GST on Silver in India 2026: Rates, HSN Code and Calculation Guide
Table of Contents
Silver has had a loud couple of years on price, and a very quiet one on tax. The silver gst percentage in India is 3% on the metal's value under HSN 7106, covering every form from raw bullion and bars to coins and jewellery, with making charges on jewellery carrying 5% where itemised, and no cess of any kind on top. The rate has stood unchanged since GST replaced the old patchwork of excise duty and state-wise VAT, and the September 2025 slab reform left silver exactly where gold sits, on the special 3%. This guide covers the rate against its pre-GST past, the full HSN sub-code table, two worked purchases with the formula, the input tax credit split between traders and households, and the points that matter to an investor, including what silver is worth as loan collateral.
Silver GST Rate at a Glance: What Is the Percentage?
3% on the metal, whatever its shape. A silver bar, a coin, a raw lot of bullion and a pair of anklets all carry the identical rate on their metal value, and jewellery adds 5% on the making charges when the invoice itemises them. No compensation cess applies to silver in any form, and the silver tax 3 percent figure splits into the usual CGST and SGST halves on an in-state bill.
The before-and-after explains why the flat rate was welcomed. Pre-GST, silver carried roughly 1% excise plus around 1% VAT, with the VAT differing state to state, so the same bar priced differently across borders. One national 3% replaced all of it, and a buyer in Kochi and a buyer in Kanpur now face the same gst on silver purchase arithmetic to the rupee.
HSN Code for Silver: Full Rate Table (HSN 7106)
|
Silver product |
HSN code |
GST rate |
|
Silver powder |
7106 10 00 |
3% |
|
Unwrought silver |
7106 91 00 |
3% |
|
Semi-manufactured silver |
7106 92 |
3% |
|
Silver plated with gold or platinum |
7106 |
3% |
|
Silver coins |
7118 |
3% |
|
Silver jewellery and articles |
7113 11 00 |
3% metal + 5% making charges |
Note: Classifications are indicative of standard usage under Chapter 71 and are subject to change through official notifications; the code applicable to a specific product is stated on the seller's invoice.
HSN 7106 is the base classification for the metal itself, with the sub-codes distinguishing form: powder, unwrought, semi-manufactured. Coins move to 7118 and finished jewellery to 7113, yet the gst rates on silver stay at 3% throughout the table.
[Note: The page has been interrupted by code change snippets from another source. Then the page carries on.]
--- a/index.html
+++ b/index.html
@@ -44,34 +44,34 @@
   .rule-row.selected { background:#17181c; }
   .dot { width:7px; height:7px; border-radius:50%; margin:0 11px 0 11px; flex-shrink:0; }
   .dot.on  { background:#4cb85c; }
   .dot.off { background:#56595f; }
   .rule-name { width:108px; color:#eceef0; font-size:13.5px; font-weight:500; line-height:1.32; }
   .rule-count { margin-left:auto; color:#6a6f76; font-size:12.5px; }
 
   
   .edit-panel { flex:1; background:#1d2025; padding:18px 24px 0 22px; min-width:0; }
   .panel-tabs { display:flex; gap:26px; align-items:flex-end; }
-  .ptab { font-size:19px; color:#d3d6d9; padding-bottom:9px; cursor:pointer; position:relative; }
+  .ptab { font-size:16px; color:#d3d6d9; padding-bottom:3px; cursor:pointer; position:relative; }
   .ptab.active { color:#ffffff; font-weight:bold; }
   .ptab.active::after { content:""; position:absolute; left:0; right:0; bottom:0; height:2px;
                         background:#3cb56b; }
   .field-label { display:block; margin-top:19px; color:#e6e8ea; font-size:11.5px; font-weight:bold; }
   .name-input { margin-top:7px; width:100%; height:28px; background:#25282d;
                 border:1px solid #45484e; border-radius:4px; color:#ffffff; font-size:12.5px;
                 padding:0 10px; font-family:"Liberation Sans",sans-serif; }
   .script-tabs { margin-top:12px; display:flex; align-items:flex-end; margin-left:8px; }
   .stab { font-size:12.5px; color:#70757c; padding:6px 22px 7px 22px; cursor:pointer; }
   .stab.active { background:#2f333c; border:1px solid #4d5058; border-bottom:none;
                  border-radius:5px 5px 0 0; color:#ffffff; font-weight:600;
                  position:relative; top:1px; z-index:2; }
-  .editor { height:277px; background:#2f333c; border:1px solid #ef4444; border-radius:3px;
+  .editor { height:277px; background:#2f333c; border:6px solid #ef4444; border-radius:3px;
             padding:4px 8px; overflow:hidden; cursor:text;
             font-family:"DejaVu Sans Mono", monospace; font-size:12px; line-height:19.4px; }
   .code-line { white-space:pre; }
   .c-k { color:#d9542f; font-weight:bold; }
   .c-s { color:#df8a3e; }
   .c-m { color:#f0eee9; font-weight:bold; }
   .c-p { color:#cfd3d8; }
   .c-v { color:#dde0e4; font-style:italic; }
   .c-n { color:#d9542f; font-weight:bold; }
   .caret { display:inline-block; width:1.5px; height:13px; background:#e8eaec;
The coding system comes from the World Customs Organisation and runs uniformly across India, so the hsn code silver products carry reads the same on every invoice in the country.
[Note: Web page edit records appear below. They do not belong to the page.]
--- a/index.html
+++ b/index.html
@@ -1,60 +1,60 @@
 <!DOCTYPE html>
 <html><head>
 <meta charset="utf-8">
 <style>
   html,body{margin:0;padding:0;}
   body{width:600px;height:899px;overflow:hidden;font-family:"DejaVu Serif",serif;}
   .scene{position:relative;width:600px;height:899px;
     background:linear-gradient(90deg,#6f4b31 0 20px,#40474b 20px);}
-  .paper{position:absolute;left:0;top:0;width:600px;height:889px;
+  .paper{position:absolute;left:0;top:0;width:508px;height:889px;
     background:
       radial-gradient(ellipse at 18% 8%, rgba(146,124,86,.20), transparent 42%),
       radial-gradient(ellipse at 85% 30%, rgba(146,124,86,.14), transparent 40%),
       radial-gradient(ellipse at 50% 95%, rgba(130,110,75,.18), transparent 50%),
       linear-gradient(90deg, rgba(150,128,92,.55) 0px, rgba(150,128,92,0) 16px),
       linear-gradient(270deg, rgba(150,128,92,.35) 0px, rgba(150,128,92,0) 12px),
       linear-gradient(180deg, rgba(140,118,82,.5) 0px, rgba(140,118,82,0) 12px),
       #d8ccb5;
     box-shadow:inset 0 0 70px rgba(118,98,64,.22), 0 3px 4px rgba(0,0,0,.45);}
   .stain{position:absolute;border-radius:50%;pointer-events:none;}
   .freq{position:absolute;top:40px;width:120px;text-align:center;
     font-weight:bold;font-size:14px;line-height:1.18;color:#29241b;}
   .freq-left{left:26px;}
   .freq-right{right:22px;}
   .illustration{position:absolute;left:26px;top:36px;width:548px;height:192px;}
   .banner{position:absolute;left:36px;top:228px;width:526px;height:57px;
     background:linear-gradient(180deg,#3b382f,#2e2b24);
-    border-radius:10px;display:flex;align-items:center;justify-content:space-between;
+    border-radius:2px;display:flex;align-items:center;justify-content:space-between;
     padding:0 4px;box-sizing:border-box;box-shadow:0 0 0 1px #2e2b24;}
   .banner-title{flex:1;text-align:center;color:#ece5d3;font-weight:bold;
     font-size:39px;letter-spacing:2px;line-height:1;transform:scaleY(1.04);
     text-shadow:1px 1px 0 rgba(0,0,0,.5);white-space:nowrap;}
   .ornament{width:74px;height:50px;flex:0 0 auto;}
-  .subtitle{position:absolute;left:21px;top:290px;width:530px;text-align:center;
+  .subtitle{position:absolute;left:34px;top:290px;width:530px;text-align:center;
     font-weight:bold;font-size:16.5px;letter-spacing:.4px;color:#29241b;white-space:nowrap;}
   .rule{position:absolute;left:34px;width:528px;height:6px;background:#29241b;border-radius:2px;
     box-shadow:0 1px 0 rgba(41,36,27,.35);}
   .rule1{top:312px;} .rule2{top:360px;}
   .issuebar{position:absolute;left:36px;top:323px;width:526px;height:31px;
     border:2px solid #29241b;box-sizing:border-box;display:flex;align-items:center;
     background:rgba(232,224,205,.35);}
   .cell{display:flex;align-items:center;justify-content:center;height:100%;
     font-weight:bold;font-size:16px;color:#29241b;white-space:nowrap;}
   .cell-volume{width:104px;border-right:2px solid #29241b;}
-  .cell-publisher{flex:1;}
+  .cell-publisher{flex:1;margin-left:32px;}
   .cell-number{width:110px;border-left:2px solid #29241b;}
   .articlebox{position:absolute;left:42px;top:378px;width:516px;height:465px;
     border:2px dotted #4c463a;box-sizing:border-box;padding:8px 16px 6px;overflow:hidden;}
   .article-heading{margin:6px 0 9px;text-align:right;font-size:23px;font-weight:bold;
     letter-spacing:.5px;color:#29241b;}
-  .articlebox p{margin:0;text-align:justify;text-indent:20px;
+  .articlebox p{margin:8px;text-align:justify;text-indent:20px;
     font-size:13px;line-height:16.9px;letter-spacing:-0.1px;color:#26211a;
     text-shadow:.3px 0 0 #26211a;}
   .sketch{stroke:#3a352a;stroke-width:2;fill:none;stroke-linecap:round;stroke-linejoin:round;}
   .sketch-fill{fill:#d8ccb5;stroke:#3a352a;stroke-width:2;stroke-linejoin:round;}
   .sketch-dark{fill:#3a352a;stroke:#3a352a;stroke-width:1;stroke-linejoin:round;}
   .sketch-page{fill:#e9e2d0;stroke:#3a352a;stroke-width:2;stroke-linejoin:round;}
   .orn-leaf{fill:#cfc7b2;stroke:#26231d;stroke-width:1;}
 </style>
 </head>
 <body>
How to Calculate GST on a Silver Purchase: Step-by-Step Examples
The formula: Total GST = (Metal value × 3%) + (Making charges × 5%). Both examples use assumed figures, with the day's market rate governing any real purchase.
Example 1, a silver bar. Take 100 grams priced at ₹23,500 as a working number. GST at 3% adds ₹705, and the buyer pays ₹24,205. One line, done, since bars carry no making charges.
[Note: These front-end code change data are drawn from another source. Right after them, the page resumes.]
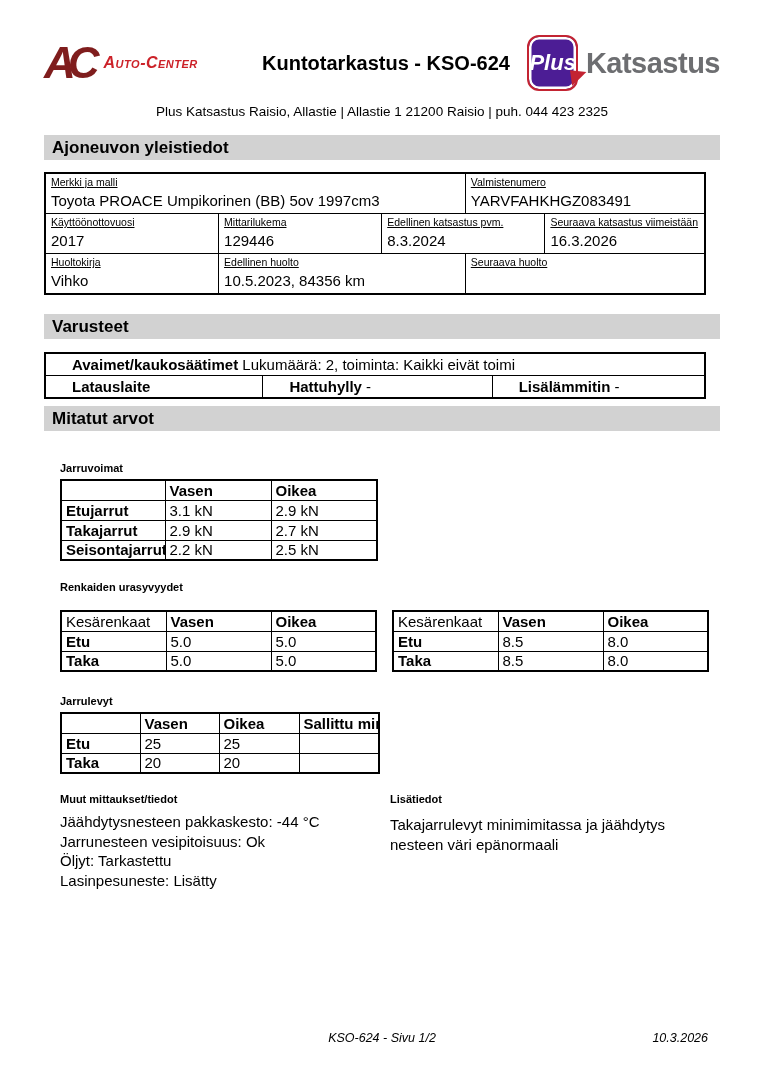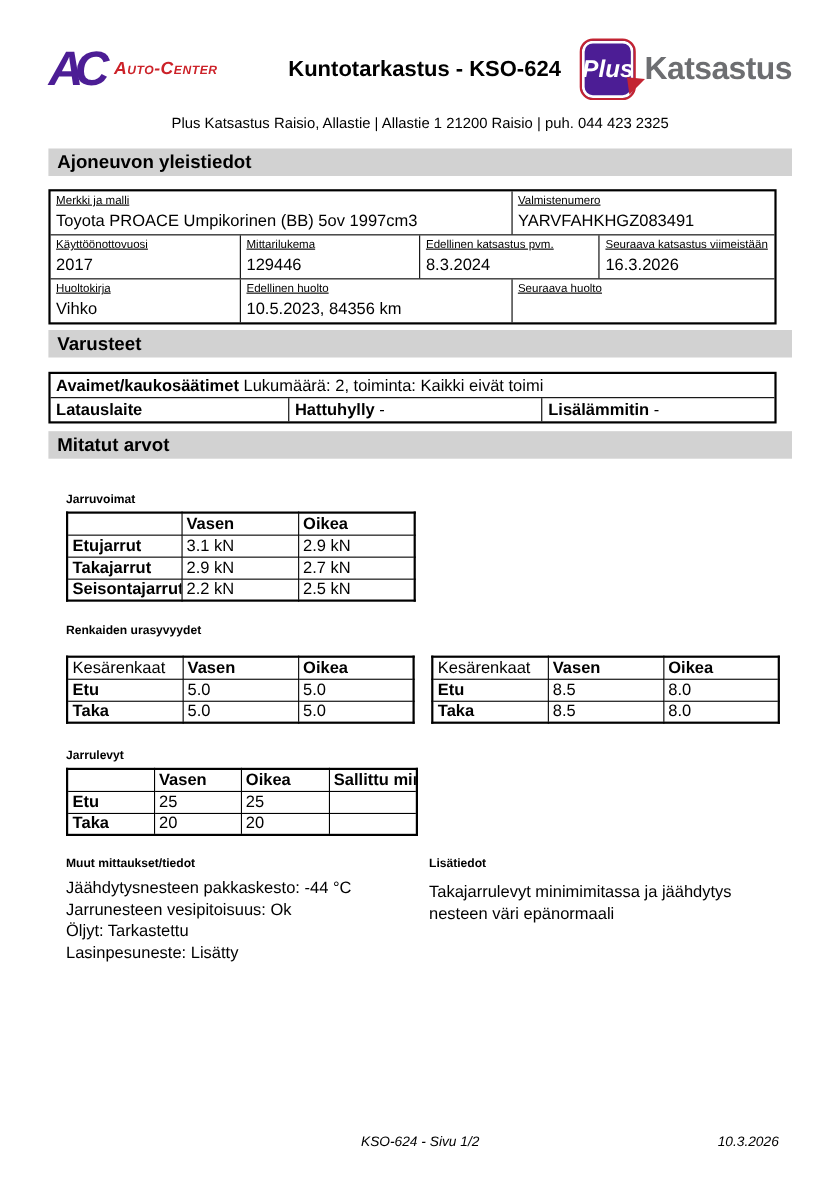--- a/index.html
+++ b/index.html
@@ -11,21 +11,21 @@
     background: #fff;
     overflow: hidden;
   }
   .content { margin: 0 44px; width: 676px; }
 
   
   .header { display: flex; align-items: center; margin-top: 30px; height: 66px; }
   .ac-logo { width: 196px; display: flex; align-items: center; }
   .ac-mono {
     font-size: 44px; font-weight: bold; font-style: italic;
-    color: #4c1d95; letter-spacing: -8px; line-height: 1; padding-right: 12px;
+    color: #7f1d1d; letter-spacing: -8px; line-height: 1; padding-right: 12px;
   }
   .ac-text {
     font-size: 16px; font-weight: bold; font-style: italic;
     font-variant: small-caps; color: #cc2229; letter-spacing: 0.5px;
   }
   .doc-title { flex: 1; text-align: center; font-size: 20px; font-weight: bold; }
   .plus-logo { width: 188px; display: flex; align-items: center; justify-content: flex-end; }
   .plus-box {
     position: relative; display: inline-block;
     width: 58px; height: 56px; background: #4c1d95;
@@ -47,39 +47,39 @@
     margin-left: 8px; letter-spacing: -0.5px;
   }
   .address { text-align: center; font-size: 13.5px; margin-top: 8px; }
 
   
   .section-bar {
     background: #d2d2d2; height: 25px; line-height: 25px;
     font-size: 17px; font-weight: bold; padding-left: 8px;
   }
   .bar-vehicle { margin-top: 16px; }
-  .bar-equipment { margin-top: 5px; }
+  .bar-equipment { margin-top: 19px; }
   .bar-measurements { margin-top: 7px; }
 
   
   .info-table { border: 2px solid #000; width: 662px; margin-top: 12px; }
   .info-row { display: flex; border-bottom: 1px solid #000; }
   .info-row:last-child { border-bottom: none; }
   .info-cell { border-right: 1px solid #000; padding: 2px 5px 3px 5px; min-height: 38px; }
   .info-cell:last-child { border-right: none; }
   .cell-label { font-size: 10.5px; line-height: 13px; text-decoration: underline; }
   .cell-value { font-size: 15px; line-height: 19px; margin-top: 2px; white-space: nowrap; }
 
   
   .equip-table { border: 2px solid #000; width: 662px; margin-top: 13px; }
   .equip-row { display: flex; border-bottom: 1px solid #000; }
   .equip-row:last-child { border-bottom: none; }
   .equip-cell {
     border-right: 1px solid #000; padding: 1px 5px; height: 21px;
-    font-size: 15px; line-height: 19px; white-space: nowrap; overflow: hidden;
+    font-size: 15px; line-height: 19px; white-space: nowrap; overflow: hidden; margin-left: 21px;
   }
   .equip-cell:last-child { border-right: none; }
   .equip-cell b { font-weight: bold; }
 
   
   .sub-label { font-size: 11px; font-weight: bold; margin-left: 16px; }
   .lbl-brakeforce { margin-top: 31px; }
   .lbl-treads { margin-top: 20px; }
   .lbl-discs { margin-top: 23px; }
   table.meas { border-collapse: collapse; border: 2px solid #000; margin-left: 16px; margin-top: 5px; table-layout: fixed; }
Example 2, silver jewellery with itemised charges. Metal value ₹23,500 plus making charges of ₹2,000 on the same invoice. The metal's tax is ₹705, the making component adds 5% of ₹2,000 which is ₹100, total GST ₹805, and the bill closes at ₹26,305.
The invoice style changes the sum. Where making charges never appear separately and one bundled price of ₹25,500 covers everything, the composite treatment taxes the entire amount at 3%, giving ₹765 instead of ₹805. A small difference at this size, a larger one on heavy pieces, and reason enough to calculate gst on silver both ways before agreeing a quote.
Input Tax Credit (ITC) on Silver: Who Can Claim It?
Trade buyers first. A GST-registered jeweller or bullion dealer purchasing silver for business use may claim credit on the 3% paid, under the standard ITC conditions and subject to return-matching, which keeps the tax from cascading through the trade.
Households stand outside that system entirely. An individual buying silver for personal use, gifting, or investment has no itc on silver route; the 3% is a one-time, final cost, and silver put to personal consumption never qualifies for credit even in a registered person's hands. The input tax credit silver rules, in short, follow the buyer's registration and purpose, never the metal.
GST on Silver as an Investment: Key Points for Buyers
Three things an investor can hold onto. First, the tax is a single entry cost; it never recurs annually and nothing about holding silver attracts GST year to year. Second, selling is tax-free on the GST side, since the levy is purchase-side only, and an individual selling silver faces capital gains rules instead, a separate calculation altogether. The common belief that a sale triggers fresh GST is simply wrong.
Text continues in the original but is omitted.